▶ _Instructions for the task_:
Set down each entry exactly; omit images.

+++ Entries shown

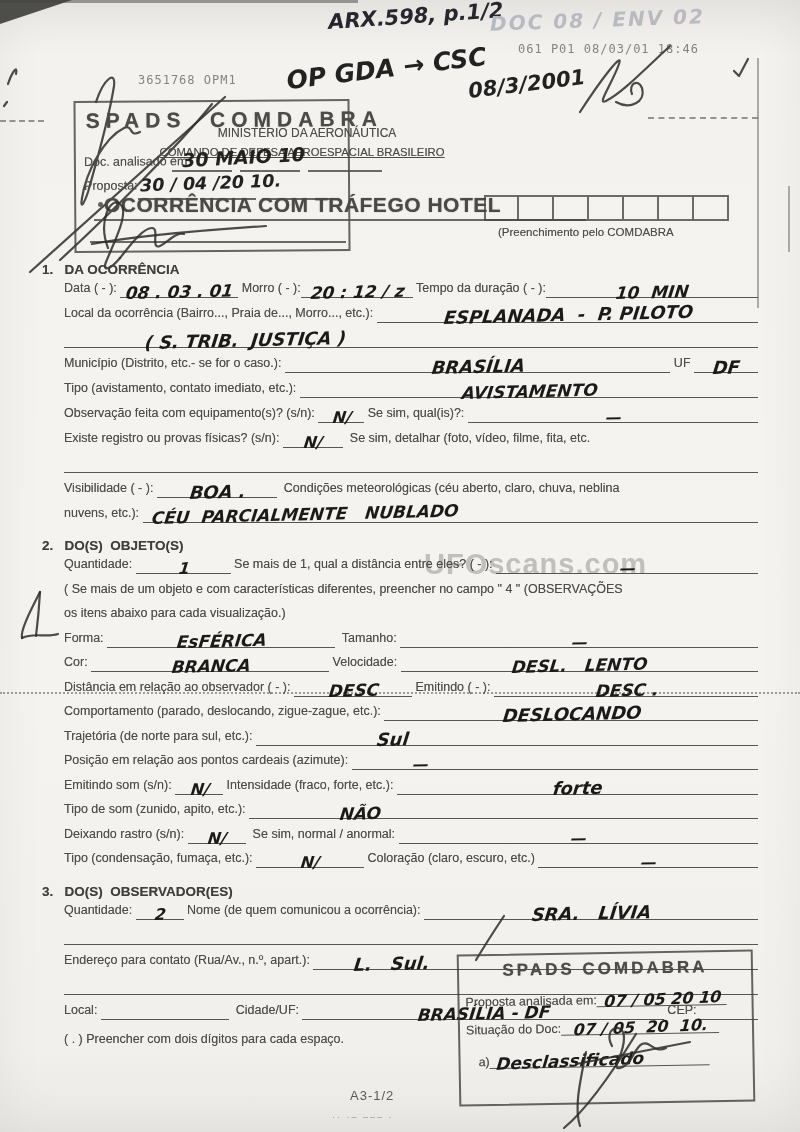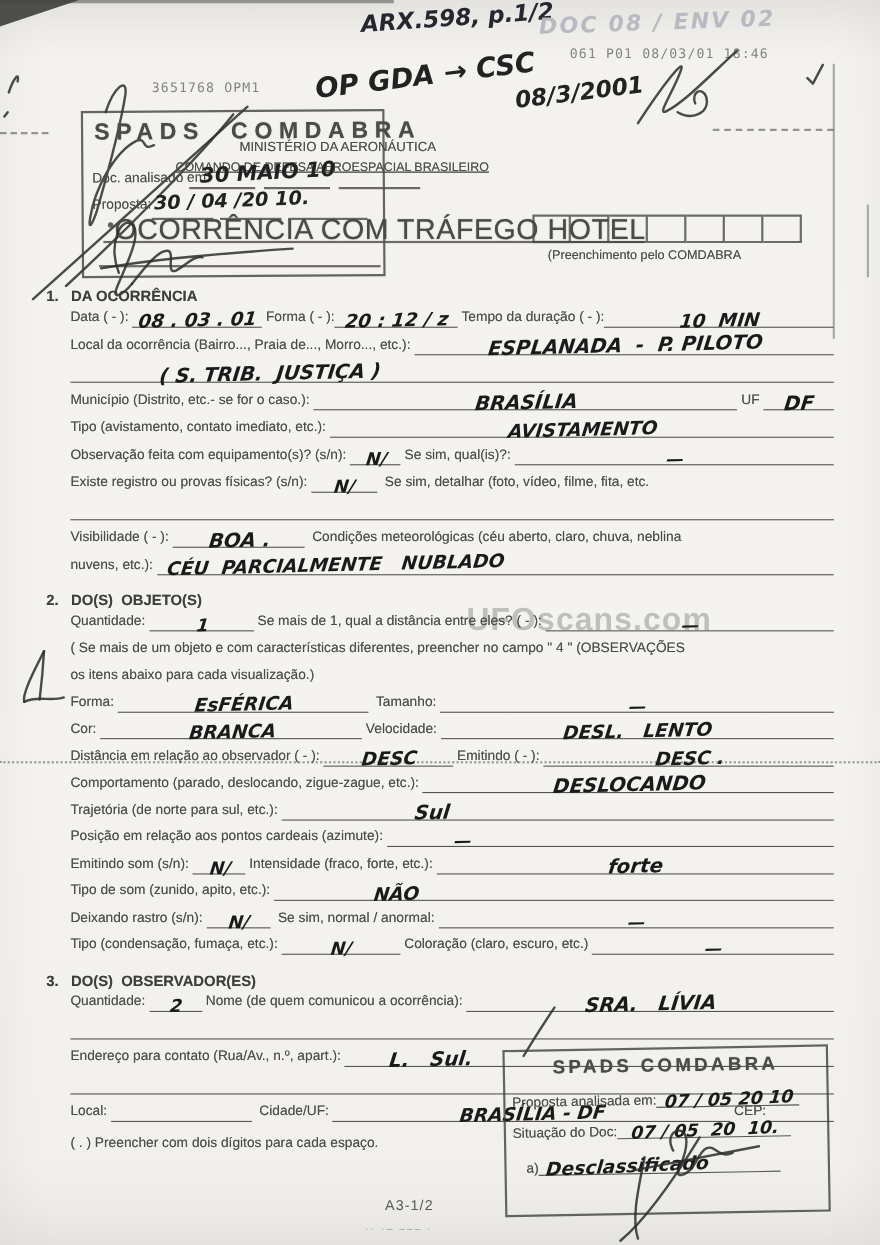--- a/index.html
+++ b/index.html
@@ -96,21 +96,21 @@
   <div class="abs hw-free" style="left:182px;top:148px;font-size:19px;transform:rotate(-3deg);">30 MAIO 10</div>
   <div class="uline" style="left:172px;top:170px;width:60px;"></div>
   <div class="uline" style="left:240px;top:170px;width:60px;"></div>
   <div class="uline" style="left:308px;top:170px;width:74px;"></div>
   <div class="abs hw-free" style="left:140px;top:175px;font-size:17.5px;transform:rotate(-2deg);">30 / 04 /20 10.</div>
   <div class="uline" style="left:138px;top:198px;width:56px;"></div>
   <div class="uline" style="left:200px;top:198px;width:56px;"></div>
   <div class="uline" style="left:262px;top:198px;width:72px;"></div>
 
   <div class="abs dot" style="left:98px;top:202px;"></div>
-  <div class="abs" style="left:104px;top:193px;font-size:26px;font-weight:400;letter-spacing:.5px;color:#4a4a46;
+  <div class="abs" style="left:104px;top:193px;font-size:21px;font-weight:700;letter-spacing:.5px;color:#4a4a46;
        text-shadow:0 0 1px rgba(70,70,64,.7);white-space:pre;">OCORRÊNCIA COM TRÁFEGO HOTEL</div>
   <div class="uline" style="left:94px;top:219px;width:492px;"></div>
   <div class="uline" style="left:90px;top:241px;width:256px;"></div>
   <svg class="scrib" style="left:86px;top:188px;" width="200" height="84" viewBox="0 0 200 84">
     <path d="M22 60 C 12 34 24 8 34 16 C 44 24 28 54 20 74 C 16 84 24 82 34 70"></path>
     <path d="M34 70 C 48 52 58 40 66 40 C 74 40 64 62 74 58 C 82 54 90 44 98 46"></path>
     <path d="M6 56 C 50 48 120 42 180 38"></path>
   </svg>
 
   <div class="abs cellrow" style="left:484px;top:195px;">
@@ -133,21 +133,21 @@
   </svg>
 
   <div class="abs" style="left:42px;top:262px;width:716px;">
     <div class="heading">1.   DA OCORRÊNCIA</div>
     <div>
         <div class="frow">
           <span class="pl">Data ( - ): </span>
           <span class="blank" style="width: 118px;">
             <span class="hw" style="font-size: 17px;">08 . 03 . 01</span>
           </span>
-          <span class="pl"> Forma ( - ):</span>
+          <span class="pl"> Morro ( - ):</span>
           <span class="blank" style="width: 112px;">
             <span class="hw" style="font-size: 17px;">20 : 12 / z</span>
           </span>
           <span class="pl"> Tempo da duração ( - ):</span>
           <span class="blank" style="flex: 1 1 0%;">
             <span class="hw" style="font-size: 17px;">10  MIN</span>
           </span>
         </div>
         <div class="frow">
           <span class="pl">Local da ocorrência (Bairro..., Praia de..., Morro..., etc.): </span>

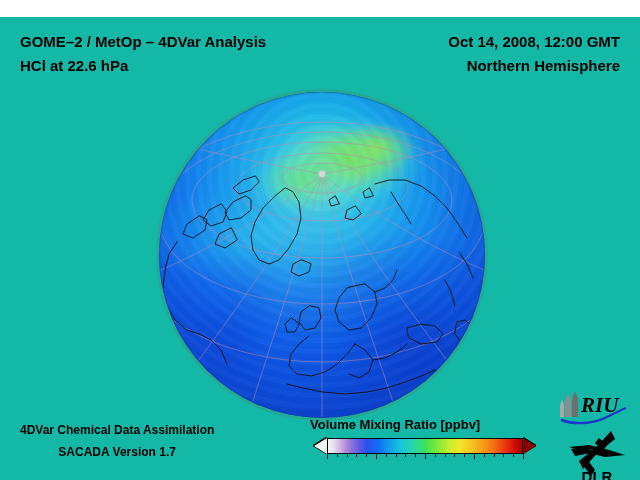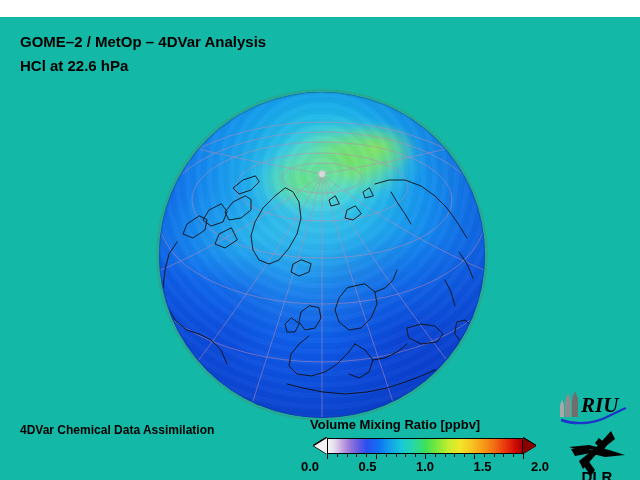--- a/index.html
+++ b/index.html
@@ -293,20 +293,22 @@
 </head>
 <body>
 
 <div id="page">
 
   <div class="hdr-left">
     <div>GOME–2 / MetOp – 4DVar Analysis</div>
     <div>HCl at 22.6 hPa</div>
   </div>
   <div class="hdr-right">
+    <div>Oct 14, 2008, 12:00 GMT</div>
+    <div>Northern Hemisphere</div>
   </div>
 
   <div id="globe-wrap">
     <div class="globe-shadow"></div>
     <div class="globe-disc">
       <div class="layer lay-base"></div>
       <div class="layer lay-tongue"></div>
       <div class="layer lay-deep"></div>
       <div class="layer lay-deep2"></div>
       <div class="layer lay-max-a"></div>
@@ -396,20 +398,21 @@
 
           <circle class="pole-dot" cx="163" cy="82" r="3.4"></circle>
         </g>
       </svg>
     </div>
     <div class="globe-rim"></div>
   </div>
 
   <div class="footer-text">
     <div>4DVar Chemical Data Assimilation</div>
+    <div>SACADA Version 1.7</div>
   </div>
 
   <div id="cbar-block">
     <div class="cbar-title">Volume Mixing Ratio [ppbv]</div>
     <div class="cbar-row">
       <div class="cbar-arrow-l"></div>
       <div class="cbar-bar"></div>
       <div class="cbar-arrow-r"></div>
       <div class="cbar-ticks" id="cbar-ticks">
           <div class="tick major" style="left: 0%;"></div>
@@ -428,27 +431,20 @@
           <div class="tick minor" style="left: 65%;"></div>
           <div class="tick minor" style="left: 70%;"></div>
           <div class="tick major" style="left: 75%;"></div>
           <div class="tick minor" style="left: 80%;"></div>
           <div class="tick minor" style="left: 85%;"></div>
           <div class="tick minor" style="left: 90%;"></div>
           <div class="tick minor" style="left: 95%;"></div>
           <div class="tick major" style="left: 100%;"></div>
         </div>
     </div>
-    <div class="cbar-labels" id="cbar-labels">
-        <div class="cbar-label" style="left: 0%;">0.0</div>
-        <div class="cbar-label" style="left: 25%;">0.5</div>
-        <div class="cbar-label" style="left: 50%;">1.0</div>
-        <div class="cbar-label" style="left: 75%;">1.5</div>
-        <div class="cbar-label" style="left: 100%;">2.0</div>
-      </div>
   </div>
 
   <svg id="riu-logo" viewBox="0 0 68 34">
     <g>
       <path d="M6 26 L6 12 C6 8 8 5 9 2 C10 5 12 8 12 12 L12 26 Z" fill="#8c8c8c"></path>
       <path d="M13 26 L13 9 C13 6 15 3 16 0 C17 3 19 6 19 9 L19 26 Z" fill="#6e6e6e"></path>
       <path d="M1 26 L1 16 C1 13 2 11 3 9 C4 11 5 13 5 16 L5 26 Z" fill="#a8a8a8"></path>
     </g>
     <text x="22" y="21" font-family="'Liberation Serif', serif" font-size="21" font-style="italic" font-weight="bold" fill="#000">RIU</text>
     <path d="M2 29 C 16 34, 34 33, 48 26 C 56 22, 62 19, 67 17" fill="none" stroke="#1b36c8" stroke-width="2.4"></path>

++++++

▶ _Exercise response_:
--- a/index.html
+++ b/index.html
@@ -96,21 +96,21 @@
   <div class="abs hw-free" style="left:182px;top:148px;font-size:19px;transform:rotate(-3deg);">30 MAIO 10</div>
   <div class="uline" style="left:172px;top:170px;width:60px;"></div>
   <div class="uline" style="left:240px;top:170px;width:60px;"></div>
   <div class="uline" style="left:308px;top:170px;width:74px;"></div>
   <div class="abs hw-free" style="left:140px;top:175px;font-size:17.5px;transform:rotate(-2deg);">30 / 04 /20 10.</div>
   <div class="uline" style="left:138px;top:198px;width:56px;"></div>
   <div class="uline" style="left:200px;top:198px;width:56px;"></div>
   <div class="uline" style="left:262px;top:198px;width:72px;"></div>
 
   <div class="abs dot" style="left:98px;top:202px;"></div>
-  <div class="abs" style="left:104px;top:193px;font-size:26px;font-weight:400;letter-spacing:.5px;color:#4a4a46;
+  <div class="abs" style="left:104px;top:193px;font-size:21px;font-weight:700;letter-spacing:.5px;color:#4a4a46;
        text-shadow:0 0 1px rgba(70,70,64,.7);white-space:pre;">OCORRÊNCIA COM TRÁFEGO HOTEL</div>
   <div class="uline" style="left:94px;top:219px;width:492px;"></div>
   <div class="uline" style="left:90px;top:241px;width:256px;"></div>
   <svg class="scrib" style="left:86px;top:188px;" width="200" height="84" viewBox="0 0 200 84">
     <path d="M22 60 C 12 34 24 8 34 16 C 44 24 28 54 20 74 C 16 84 24 82 34 70"></path>
     <path d="M34 70 C 48 52 58 40 66 40 C 74 40 64 62 74 58 C 82 54 90 44 98 46"></path>
     <path d="M6 56 C 50 48 120 42 180 38"></path>
   </svg>
 
   <div class="abs cellrow" style="left:484px;top:195px;">
@@ -133,21 +133,21 @@
   </svg>
 
   <div class="abs" style="left:42px;top:262px;width:716px;">
     <div class="heading">1.   DA OCORRÊNCIA</div>
     <div>
         <div class="frow">
           <span class="pl">Data ( - ): </span>
           <span class="blank" style="width: 118px;">
             <span class="hw" style="font-size: 17px;">08 . 03 . 01</span>
           </span>
-          <span class="pl"> Forma ( - ):</span>
+          <span class="pl"> Morro ( - ):</span>
           <span class="blank" style="width: 112px;">
             <span class="hw" style="font-size: 17px;">20 : 12 / z</span>
           </span>
           <span class="pl"> Tempo da duração ( - ):</span>
           <span class="blank" style="flex: 1 1 0%;">
             <span class="hw" style="font-size: 17px;">10  MIN</span>
           </span>
         </div>
         <div class="frow">
           <span class="pl">Local da ocorrência (Bairro..., Praia de..., Morro..., etc.): </span>

--- a/index.html
+++ b/index.html
@@ -293,20 +293,22 @@
 </head>
 <body>
 
 <div id="page">
 
   <div class="hdr-left">
     <div>GOME–2 / MetOp – 4DVar Analysis</div>
     <div>HCl at 22.6 hPa</div>
   </div>
   <div class="hdr-right">
+    <div>Oct 14, 2008, 12:00 GMT</div>
+    <div>Northern Hemisphere</div>
   </div>
 
   <div id="globe-wrap">
     <div class="globe-shadow"></div>
     <div class="globe-disc">
       <div class="layer lay-base"></div>
       <div class="layer lay-tongue"></div>
       <div class="layer lay-deep"></div>
       <div class="layer lay-deep2"></div>
       <div class="layer lay-max-a"></div>
@@ -396,20 +398,21 @@
 
           <circle class="pole-dot" cx="163" cy="82" r="3.4"></circle>
         </g>
       </svg>
     </div>
     <div class="globe-rim"></div>
   </div>
 
   <div class="footer-text">
     <div>4DVar Chemical Data Assimilation</div>
+    <div>SACADA Version 1.7</div>
   </div>
 
   <div id="cbar-block">
     <div class="cbar-title">Volume Mixing Ratio [ppbv]</div>
     <div class="cbar-row">
       <div class="cbar-arrow-l"></div>
       <div class="cbar-bar"></div>
       <div class="cbar-arrow-r"></div>
       <div class="cbar-ticks" id="cbar-ticks">
           <div class="tick major" style="left: 0%;"></div>
@@ -428,27 +431,20 @@
           <div class="tick minor" style="left: 65%;"></div>
           <div class="tick minor" style="left: 70%;"></div>
           <div class="tick major" style="left: 75%;"></div>
           <div class="tick minor" style="left: 80%;"></div>
           <div class="tick minor" style="left: 85%;"></div>
           <div class="tick minor" style="left: 90%;"></div>
           <div class="tick minor" style="left: 95%;"></div>
           <div class="tick major" style="left: 100%;"></div>
         </div>
     </div>
-    <div class="cbar-labels" id="cbar-labels">
-        <div class="cbar-label" style="left: 0%;">0.0</div>
-        <div class="cbar-label" style="left: 25%;">0.5</div>
-        <div class="cbar-label" style="left: 50%;">1.0</div>
-        <div class="cbar-label" style="left: 75%;">1.5</div>
-        <div class="cbar-label" style="left: 100%;">2.0</div>
-      </div>
   </div>
 
   <svg id="riu-logo" viewBox="0 0 68 34">
     <g>
       <path d="M6 26 L6 12 C6 8 8 5 9 2 C10 5 12 8 12 12 L12 26 Z" fill="#8c8c8c"></path>
       <path d="M13 26 L13 9 C13 6 15 3 16 0 C17 3 19 6 19 9 L19 26 Z" fill="#6e6e6e"></path>
       <path d="M1 26 L1 16 C1 13 2 11 3 9 C4 11 5 13 5 16 L5 26 Z" fill="#a8a8a8"></path>
     </g>
     <text x="22" y="21" font-family="'Liberation Serif', serif" font-size="21" font-style="italic" font-weight="bold" fill="#000">RIU</text>
     <path d="M2 29 C 16 34, 34 33, 48 26 C 56 22, 62 19, 67 17" fill="none" stroke="#1b36c8" stroke-width="2.4"></path>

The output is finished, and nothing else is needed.